Highs today ran 76-87. Disregard the big pink spot on the map. The Logansport-Cass County Airport temperature sensor has been having some issues off & on. At 1:37 a.m. it spit out an erroneous reading of 138 with a dew point of 133. This shows up in the highs today as an extreme spot on the contour map!
Heat indices today reached as high as 96 in our southwestern areas. At 5:30 p.m., the temperature on the Covington sensor was 86.8 with a dew point of 75, giving a heat index of 96! Frankfort hit a heat index of 93. Just southwest of our area at the Edgar County Airport, the heat index peaked at 97.
The heat index at WLFI peaked at 91, while the Purdue Airport saw a peak heat index of 88. Both places reached 85 for highs today.
The cap is winning out. The warm, dry layer from the southeastern record-heat ridge has put the lid on any storm development.
Even the supercells within the Illinois tornado watch seem to pulse & produce brief severe weather, then collapse.
I noticed on visible satellite & just looking northwest from West Lafayette this evening cumulus congestus towers going up toward Rensselaer. Then, they disappeared, though the tops of some of those cells that have popped in Illinois could be seen at sunset.
With the cap remaining & not eroding here, the latest data has it completely dry now for the rest of the evening & into the night for our northwest.
In fact, most high-res, shorter-range convective models show even the central Illinois storms stuggling with the cap.
However, parameters are more than good for supercells, especially in our northwestern areas. Warm front zone nearby our northwest would be a trigger & upper jet streak is helping storms to go well west of here, but cap is the big detriment.
SPC has us in SLIGHT RISK & even ENHANCED RISK in our northwest, but I just don't see how we can break the cap to really get severe weather.
Supercell Composite Parameter is impressive in our northwest.
Significant Tornado Parameter is quite elevated in our northern & northwestern areas.
Large Hail Parameter is quite elevated in the northwest, as well.
Microburst Composite numbers are high mainly in Illinois, but elevated in far southwest Newton & northwestern Benton counties.
Outflow boundary from storms over northern Illinois & Michigan will surge southeastward late tonight & early Saturday morning. It will grow more diffuse, but move southward into our area Saturday afternooon. A remnant MCV over Michigan to northwestern Ohio may help to break our capping some & get a few storms to pop on that boundary & move southeastward.
Coverage should run 30-35% Saturday afternoon to evening here. Any storm that develops & really intensifies could go severe.
Highs will run 82-89 with heat indices 86-96 north to south.
Main time frame for storms (with severe risk)& more widespread rainfall is Saturday night-Sunday morning as round or two or rain/storms comes through.
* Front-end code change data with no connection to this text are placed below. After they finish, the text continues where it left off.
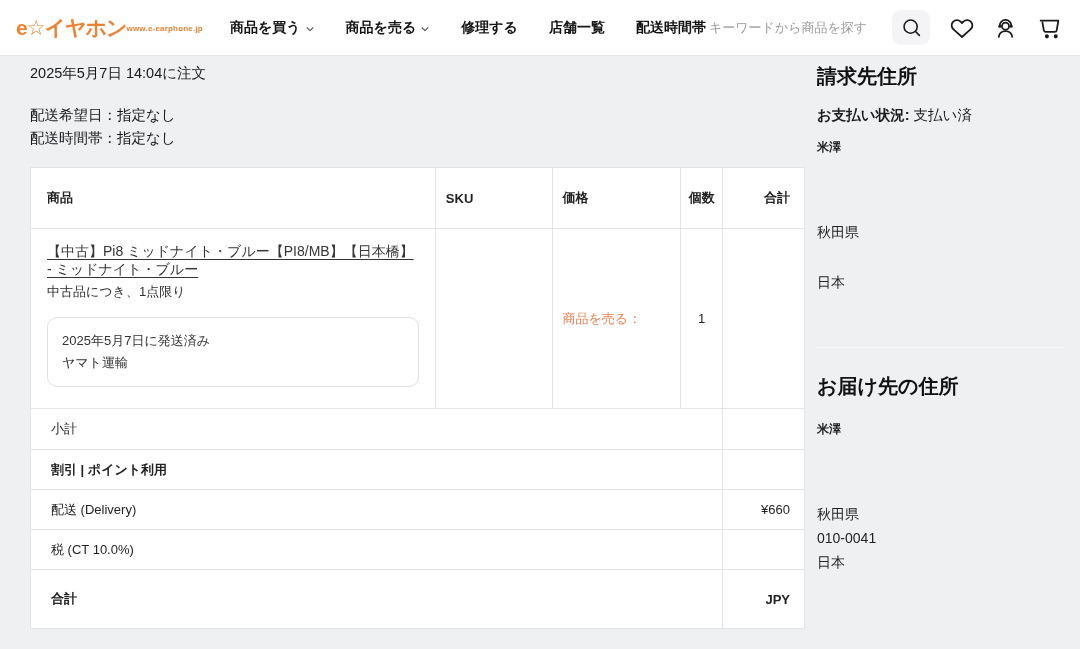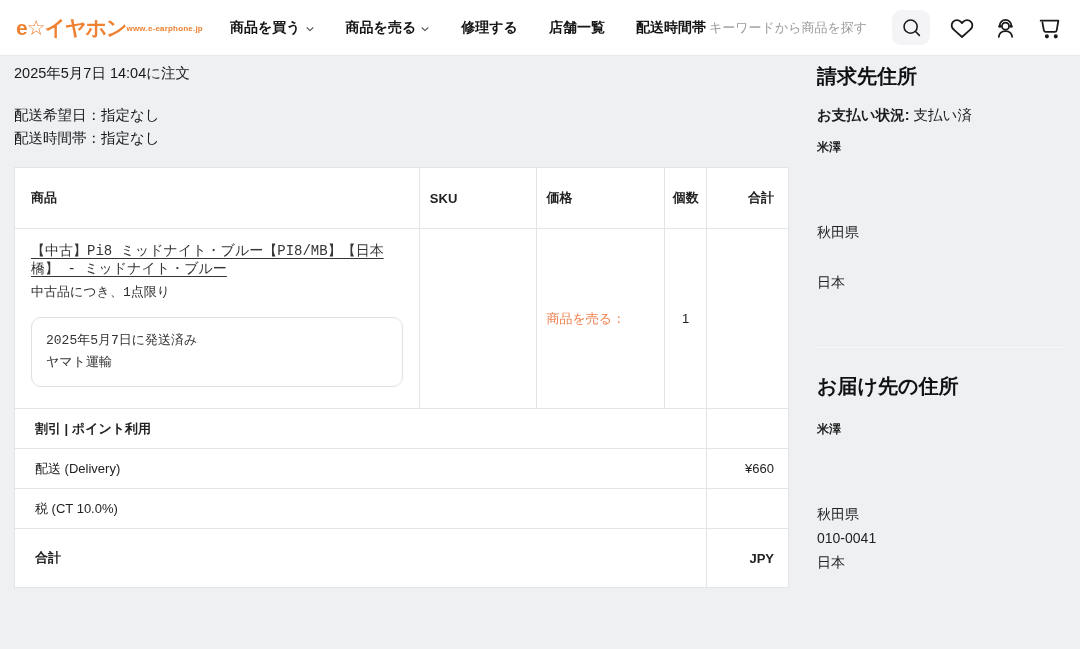--- a/index.html
+++ b/index.html
@@ -34,7 +34,7 @@
 
   
   .page-body{position:relative;height:593px;}
-  .main-col{position:absolute;left:14px;top:0;width:775px;}
+  .main-col{position:absolute;left:30px;top:0;width:775px;}
   .side-col{position:absolute;left:817px;top:0;width:246px;}
 
   .order-date{margin-top:8px;font-size:14.5px;color:#17181a;}

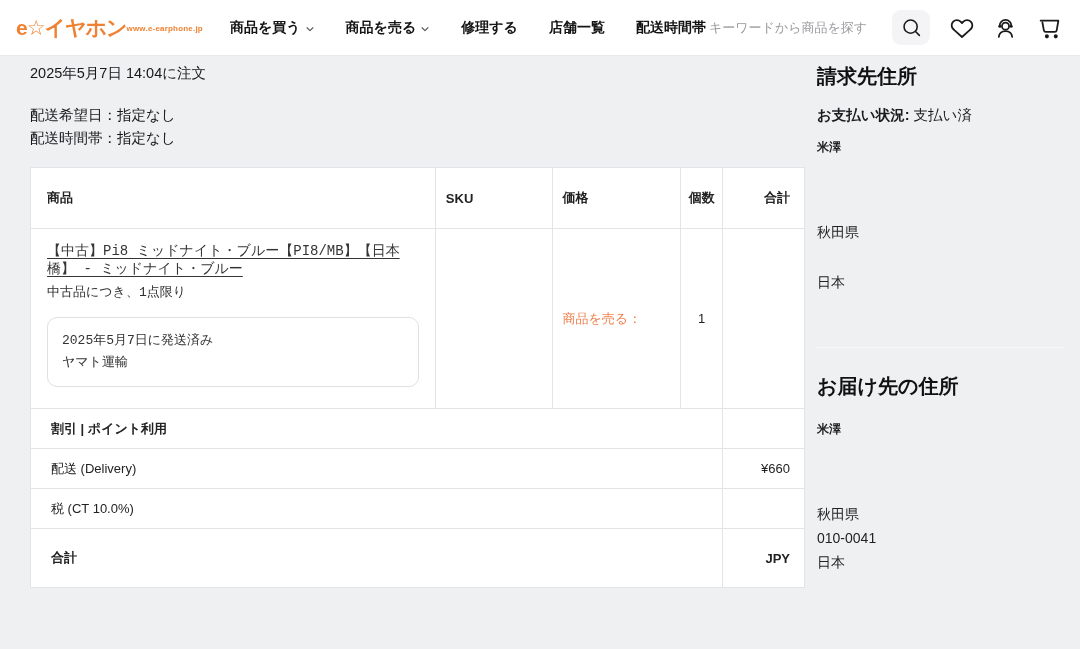--- a/index.html
+++ b/index.html
@@ -56,7 +56,7 @@
   .t-head .c-qty{justify-content:center;text-align:center;padding:0 6px;line-height:16px;}
   .t-head .c-total{justify-content:flex-end;padding-right:14px;}
   .t-item{height:180px;font-size:13px;}
-  .t-item .c-prod{padding:13px 16px;font-family:Liberation Mono, monospace;}
+  .t-item .c-prod{padding:13px 16px;}
   .prod-link{display:block;font-size:14px;line-height:18px;color:#353537;text-decoration:underline;
     text-underline-offset:3px;cursor:pointer;}
   .prod-note{margin-top:5px;font-size:13px;color:#2e2e30;}

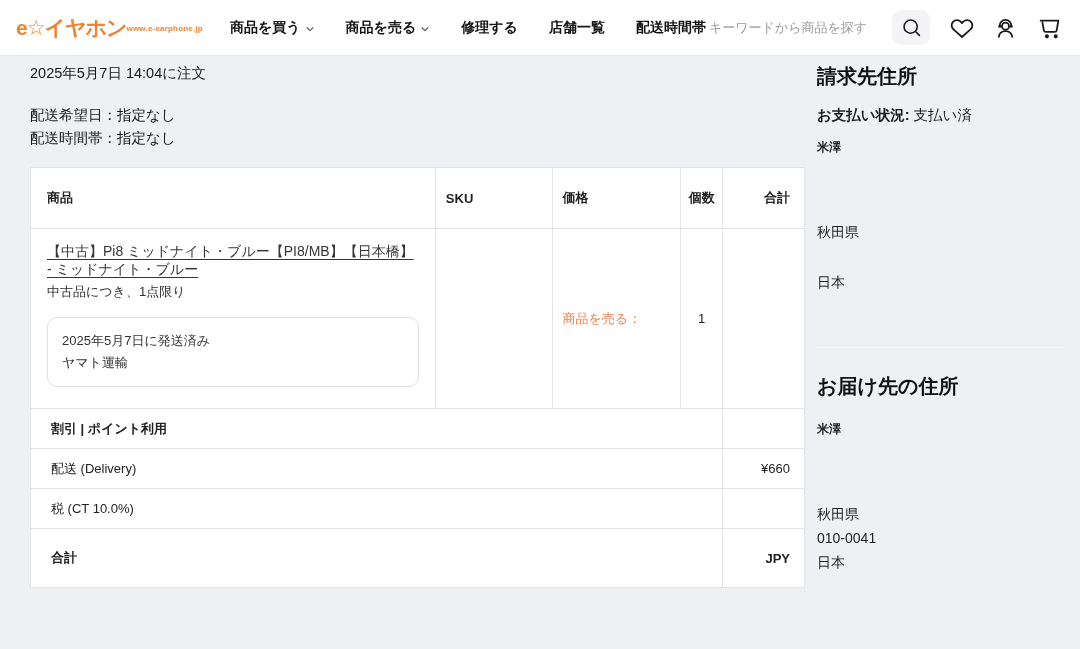--- a/index.html
+++ b/index.html
@@ -183,6 +183,10 @@
         <div class="cell c-total"></div>
       </div>
 
+      <div class="trow t-sum h41">
+        <div class="s-label">小計</div>
+        <div class="s-value"></div>
+      </div>
       <div class="trow t-sum h40">
         <div class="s-label bold">割引 | ポイント利用</div>
         <div class="s-value"></div>

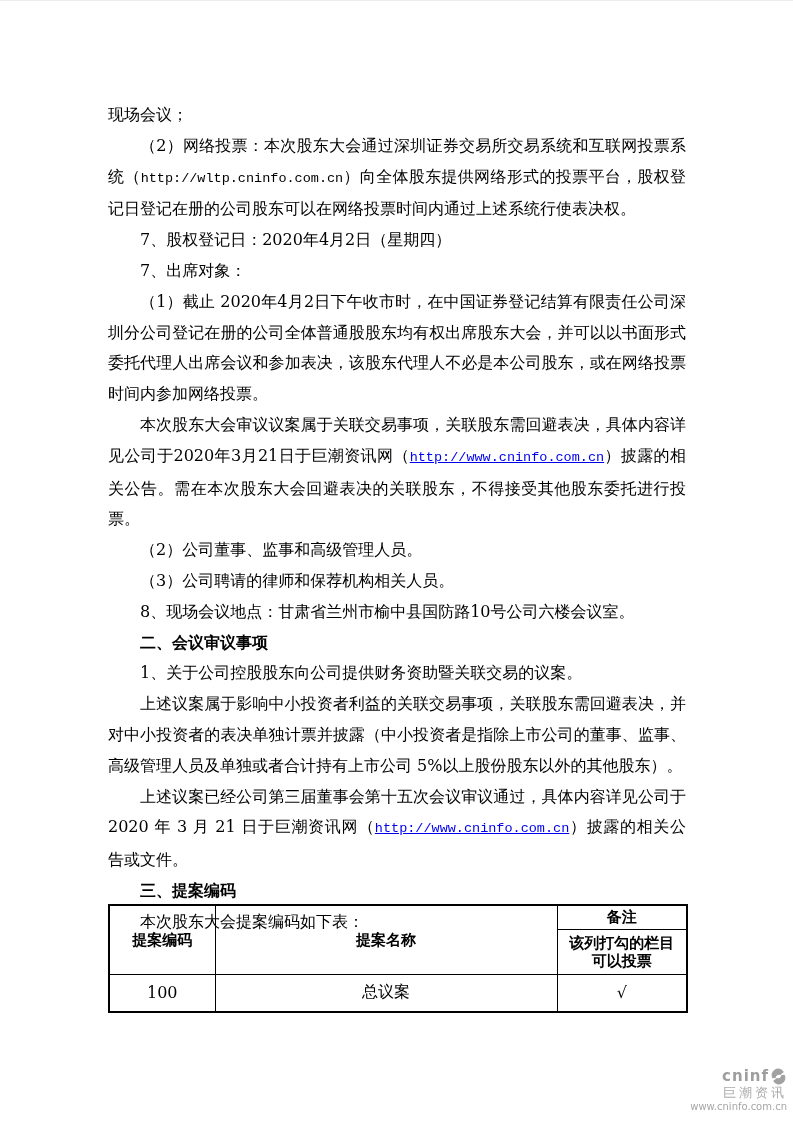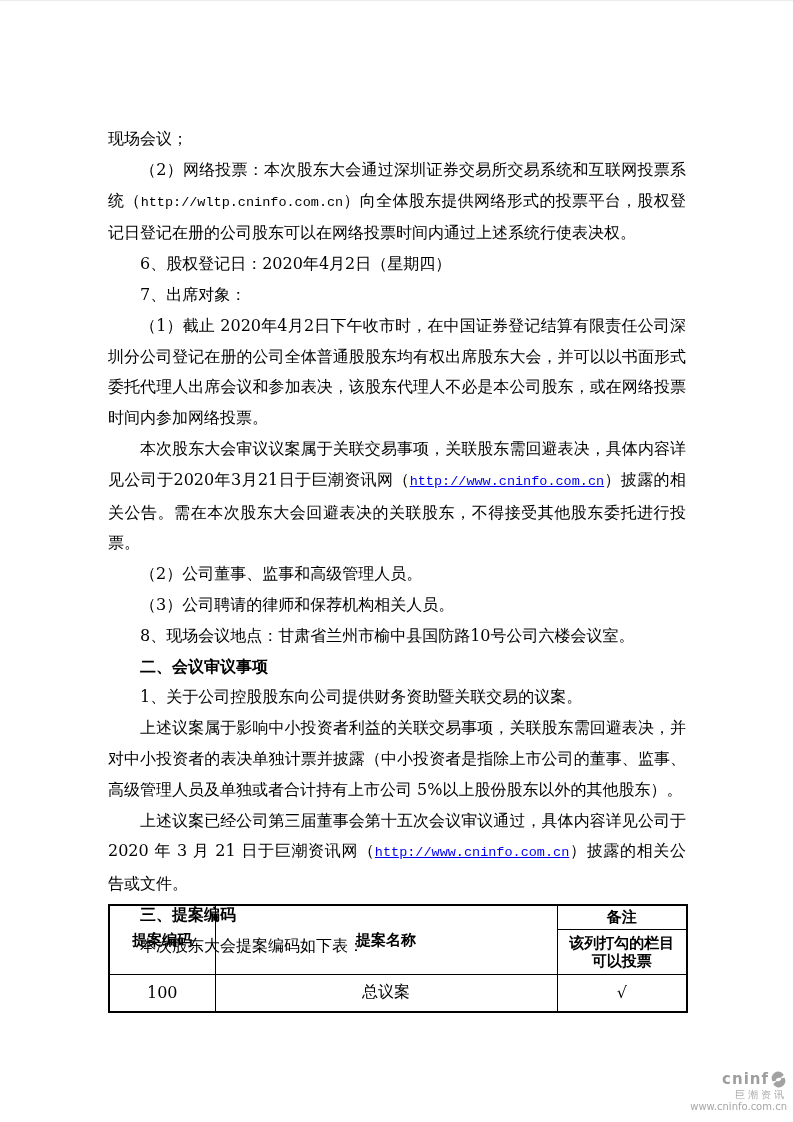--- a/index.html
+++ b/index.html
@@ -20,7 +20,6 @@
     position:absolute;
     left:108px; top:99px;
     width:578px;
-    margin-top:24px;
   }
   .para {
     font-size:16px;

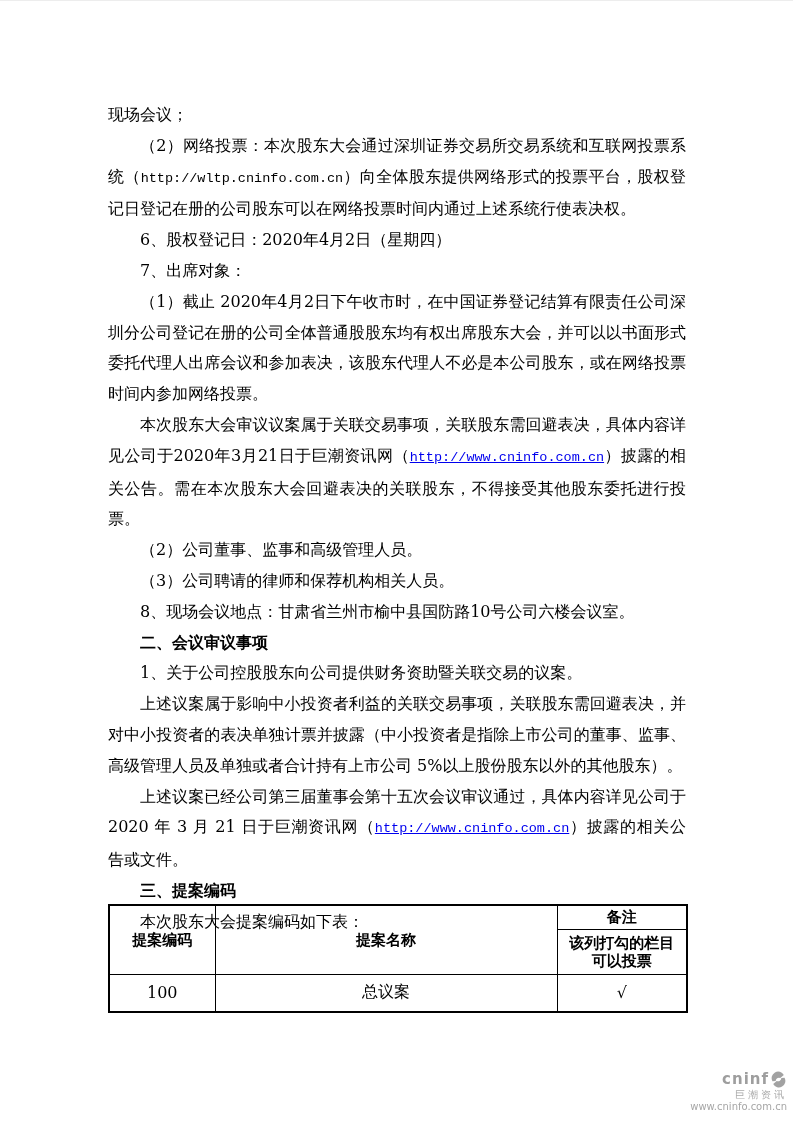--- a/index.html
+++ b/index.html
@@ -112,7 +112,7 @@
 
   <p class="para"><span>现场会议；</span></p>
       <p class="para indent"><span>（2）网络投票：本次股东大会通过深圳证券交易所交易系统和互联网投票系统（</span><span class="mono">http://wltp.cninfo.com.cn</span><span>）向全体股东提供网络形式的投票平台，股权登记日登记在册的公司股东可以在网络投票时间内通过上述系统行使表决权。</span></p>
-      <p class="para indent"><span>6、股权登记日：2020年4月2日（星期四）</span></p>
+      <p class="para indent"><span>7、股权登记日：2020年4月2日（星期四）</span></p>
       <p class="para indent"><span>7、出席对象：</span></p>
       <p class="para indent"><span>（1）截止 2020年4月2日下午收市时，在中国证券登记结算有限责任公司深圳分公司登记在册的公司全体普通股股东均有权出席股东大会，并可以以书面形式委托代理人出席会议和参加表决，该股东代理人不必是本公司股东，或在网络投票时间内参加网络投票。</span></p>
       <p class="para indent"><span>本次股东大会审议议案属于关联交易事项，关联股东需回避表决，具体内容详见公司于2020年3月21日于巨潮资讯网（</span><a href="#" class="doc-link mono">http://www.cninfo.com.cn</a><span>）披露的相关公告。需在本次股东大会回避表决的关联股东，不得接受其他股东委托进行投票。</span></p>

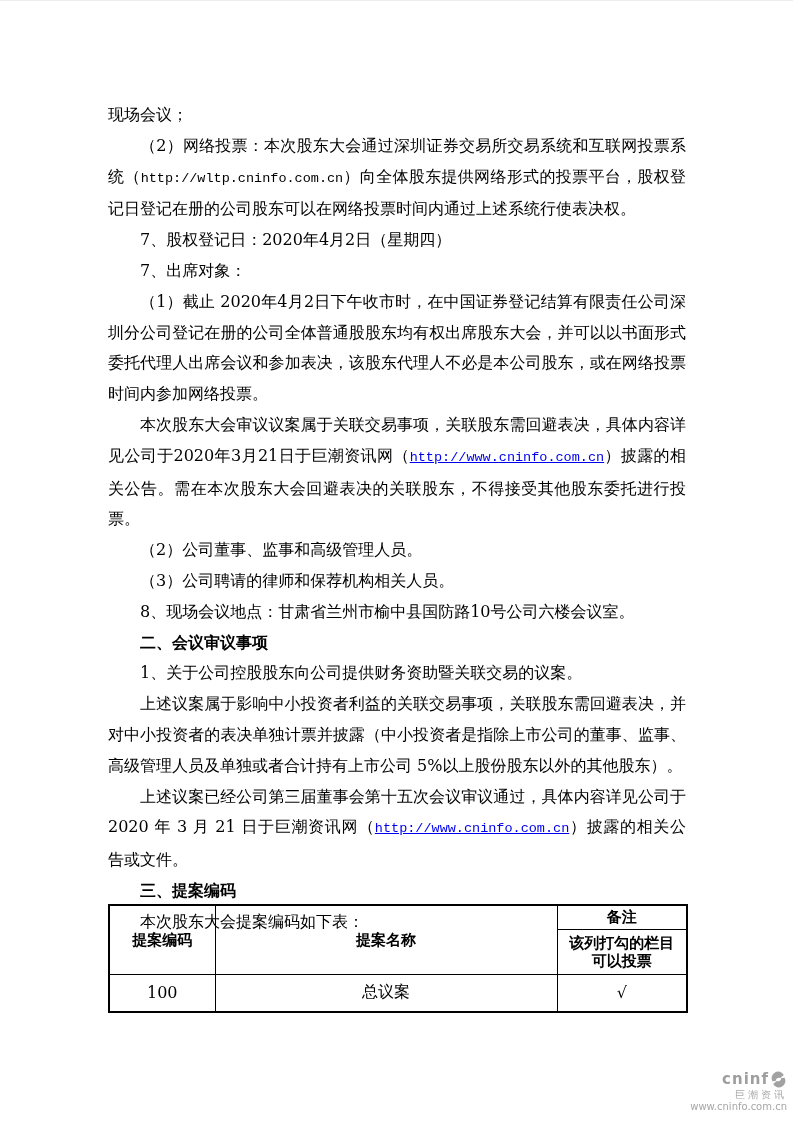--- a/index.html
+++ b/index.html
@@ -91,7 +91,7 @@
   }
   .footer-logo .swirl-icon { width:17px; height:17px; display:inline-block; }
   .footer-logo .brand-cn {
-    font-size:10px;
+    font-size:13px;
     letter-spacing:3px;
     color:#aaaaaa;
     margin-top:1px;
The risk of some damaging wind gusts is possible as the round or two organize into a bit of a line.
After that, Sunday morning, showers are possible through early afternoon before ending with highs 75-78.
Our rainfall totals Saturday to Sunday night should run 0.60-1.30" overall for the viewing area.
It appears that on the tail end of the round(s), new storms may fire along I-70 & right into the Indianapolis area in the afternoon with severe weather risk.
So, some rainfall/storms may flirt with Indy through the morning & midday, but there will likely be a break for a bit, then new development of storms occurs.
On Monday, front will migrate back northward as a warm front, bringing an isolate storm or two on an otherwise dry, partly cloudy day. Highs should run 79-88 from northeast to southwest over the area & around 83 at Greater Lafayette.
Tuesday still looks completely dry, windy, very warm to hot & humid with partly cloudy skies & highs 86-90.